There is a thread that runs through the NCAA Tournament narrative every year. It is the “Cinderella story”: the team that got into the tournament by the skin of its teeth, the team that no one has ever heard of, the team that no one saw coming. Last year, the Cinderella team was Florida Gulf Coast University, a school that sounds like it was invented by the writer of a ’90s romantic comedy. A few years ago, the team wearing the glass slipper was Butler, the first team from a “mid-major” conference to make the final four. And of course, there is the tale of the charismatic Jim Valvano and his 1983 North Carolina State Wolfpack, a team with the stress-inducing penchant for winning games in their final seconds (earning them the nickname “The Cardiac Pack”).
This year, the Big Dance seems to feature nothing but Cinderella stories. Eleventh ranked Dayton won “the battle of Ohio” by defeating the Ohio State Buckeyes on the first day of the second round. Harvard University, not typically known for its athletic prowess on the national stage, stunned everyone with a victory over fifth ranked Cincinnati. And Mercer (which is in Macon, GA, in case you were wondering) issued an astonishing defeat to Coach K and mighty Duke Blue Devils. In short, the first few days of the tournament have been fairly surprising. For those of us who follow college basketball primarily for human interest purposes, this is a lot of fun; underdog stories are always more interesting. For those who like to fill out their brackets and predict what is going to happen during the course of the tournament, these Cinderella stories can be frustrating. Invariably, the success of these underdogs leads to “busted brackets,” meaning that there are people who spend the rest of the tournament sulking about their ruined predictions.
This is around the time in the season of Lent when people start to “cheat” on their Lenten disciplines. Perhaps you gave up chocolate and accidentally had an after dinner mint at a restaurant. Maybe you promised to call a friend every day during Lent and you’ve missed the last few days. Perhaps you vowed to read a book of the Bible during the season but just haven’t found the time lately. In situations like these, it’s easy to assume that your Lenten discipline is “busted” and you have to wait until next year. But the beautiful thing about Lent is that there is no equivalent to a busted bracket in the Christian season of renewal. We always have the opportunity to try again, to dust ourselves off, and reengage our relationship with God. Ultimately, this helps us remember that the whole Christian life is shaped by this process of reengagement and repentance.

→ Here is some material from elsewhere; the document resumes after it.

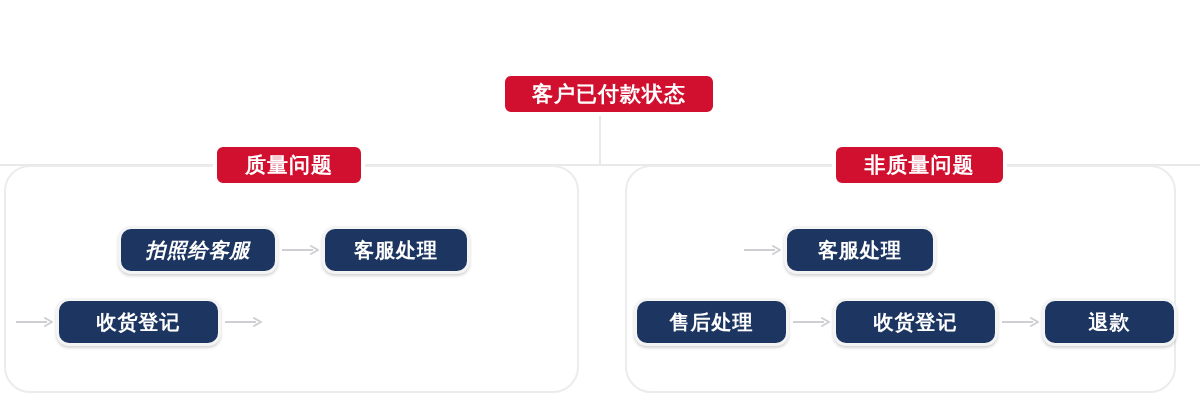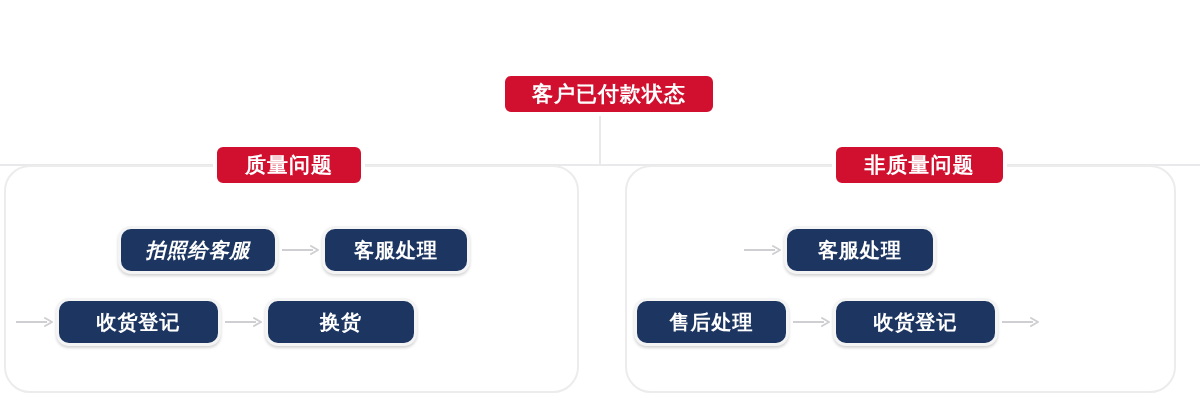"换货" div.node { html: <div>换货</div> -> none }
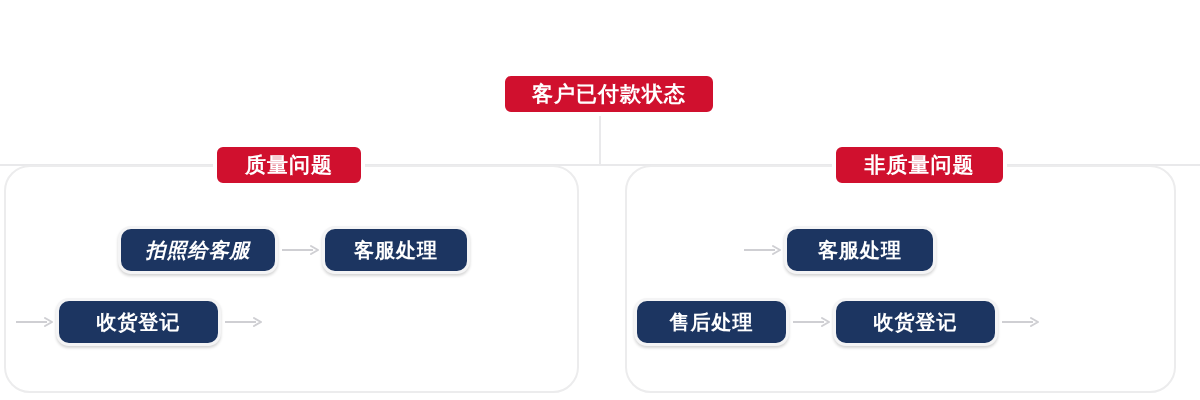"退款" div.node { html: none -> <div>退款</div> }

We will fail in our lives: we will pursue our own will instead of God’s, we will hurt our fellow human beings, we will turn to the power of sin and death. The message of the gospel, however, is that our failures do not define us, that our sins cannot separate us from the love of God in Christ Jesus. We must remember that we have been created and redeemed by a God who loves us deeply, and that God’s love can never be busted.